Edit difference data:
■ ■ ■ ■

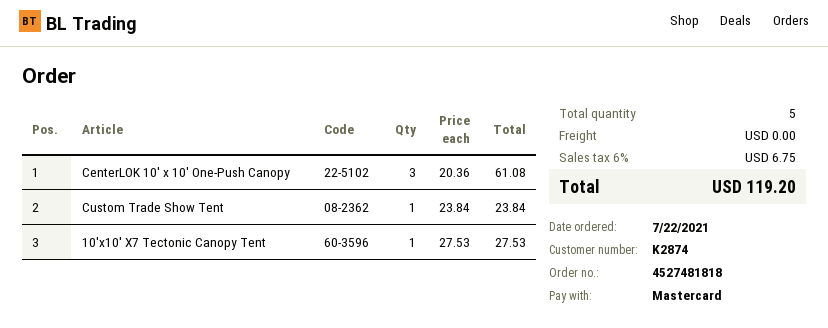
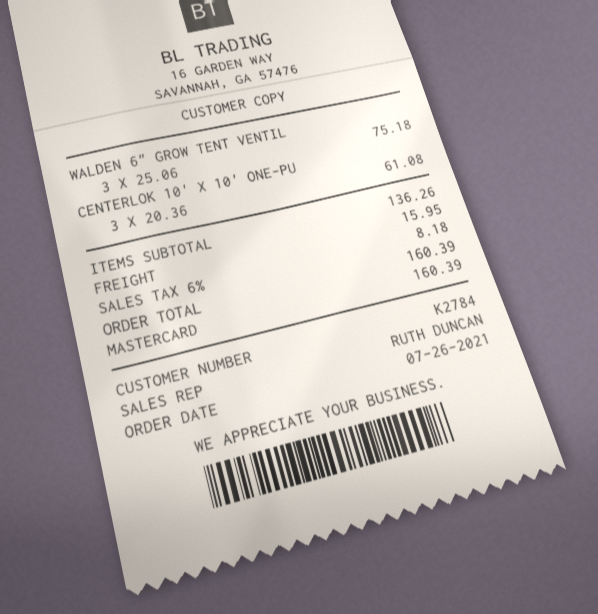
order date: 2021-07-22 -> 2021-07-26
customer number: K2874 -> K2784
Custom Trade Show Tent: 1 x 23.84 = 23.84 -> none
10'x10' X7 Tectonic Canopy Tent: 1 x 27.53 = 27.53 -> none
WALDEN 6" GROW TENT VENTIL: none -> 3 x 25.06 = 75.18
shipping: 0.00 -> 15.95
tax: 6% = 6.75 -> 6% = 8.18
total: 119.20 -> 160.39

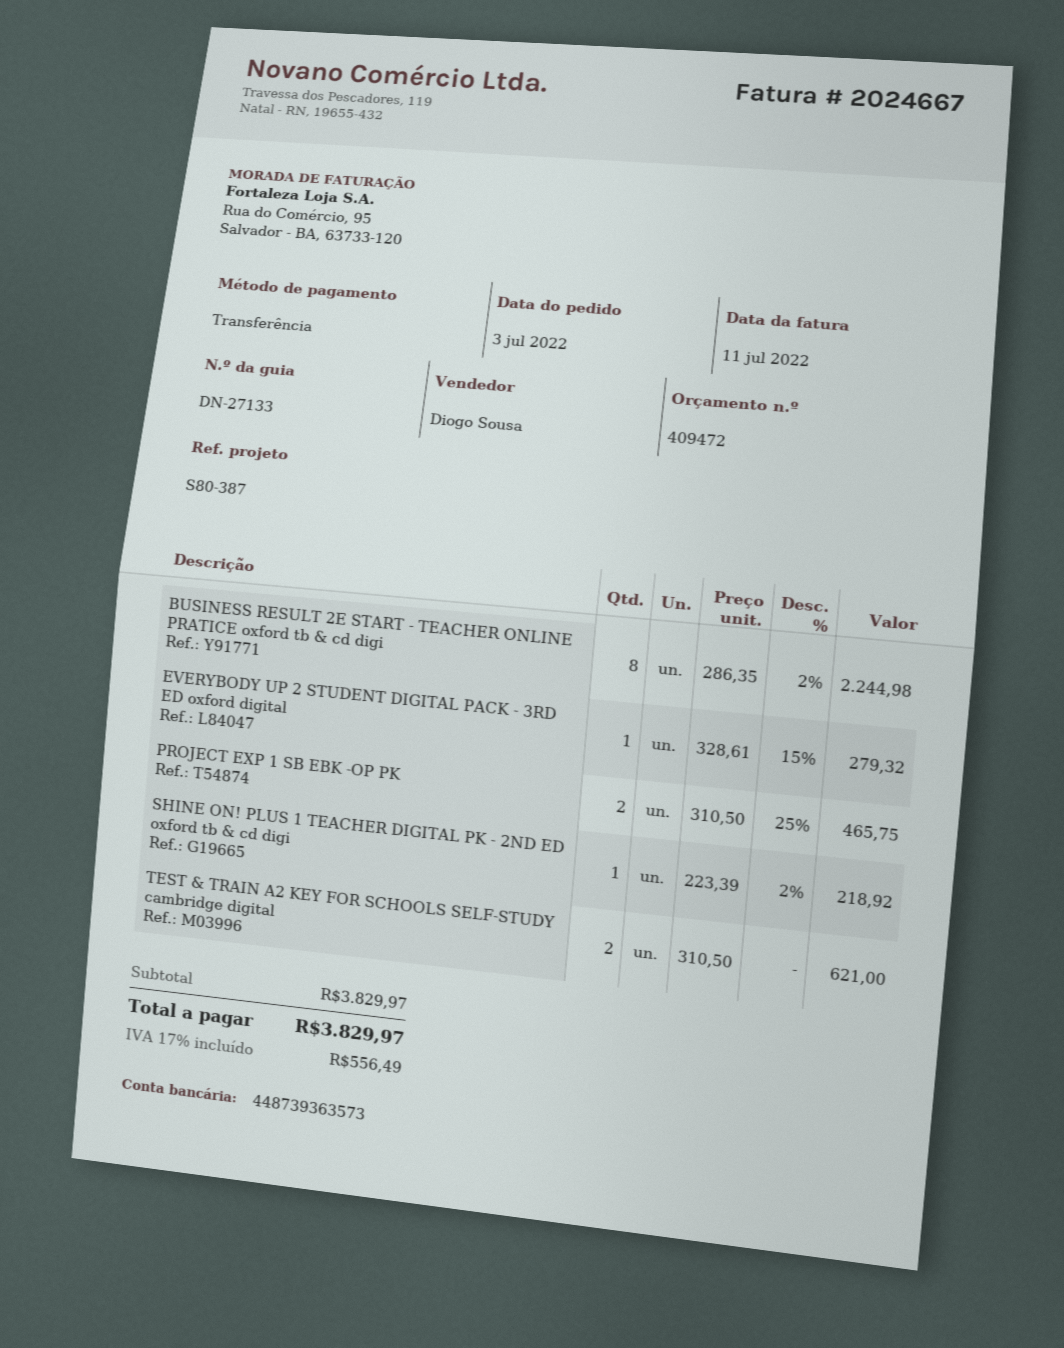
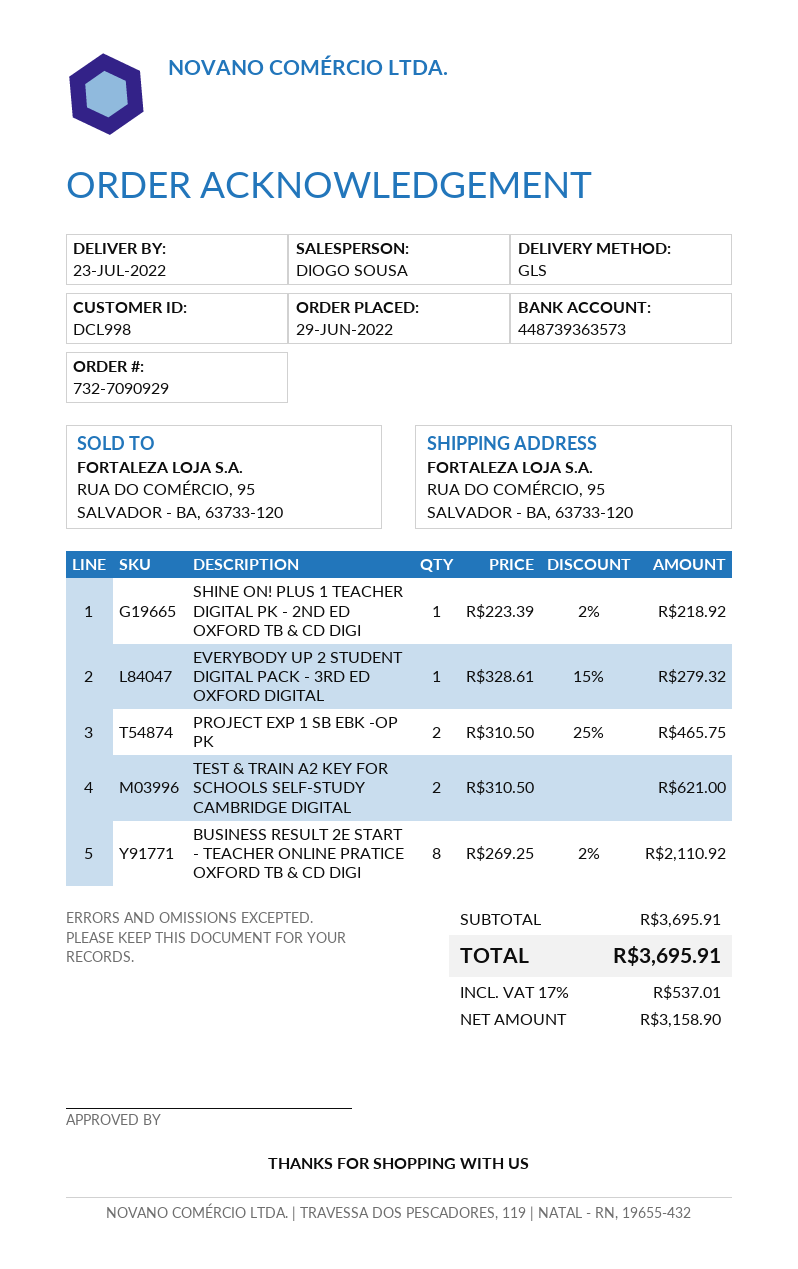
order date: 2022-07-03 -> 2022-06-29
BUSINESS RESULT 2E START - TEACHER ONLINE PRATICE oxford tb & cd digi: 8 x 286.35 - 2% = 2244.98 -> 8 x 269.25 - 2% = 2110.92
subtotal: 3829.97 -> 3695.91
tax: 17% = 556.49 -> 17% = 537.01
total: 3829.97 -> 3695.91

■ ■ ■ ■

• _DIRECTIONS_:
Exclude the images, then output the data above word for word.

• _EXERCISE OUTPUT_:
order date: 2021-07-22 -> 2021-07-26
customer number: K2874 -> K2784
Custom Trade Show Tent: 1 x 23.84 = 23.84 -> none
10'x10' X7 Tectonic Canopy Tent: 1 x 27.53 = 27.53 -> none
WALDEN 6" GROW TENT VENTIL: none -> 3 x 25.06 = 75.18
shipping: 0.00 -> 15.95
tax: 6% = 6.75 -> 6% = 8.18
total: 119.20 -> 160.39

order date: 2022-07-03 -> 2022-06-29
BUSINESS RESULT 2E START - TEACHER ONLINE PRATICE oxford tb & cd digi: 8 x 286.35 - 2% = 2244.98 -> 8 x 269.25 - 2% = 2110.92
subtotal: 3829.97 -> 3695.91
tax: 17% = 556.49 -> 17% = 537.01
total: 3829.97 -> 3695.91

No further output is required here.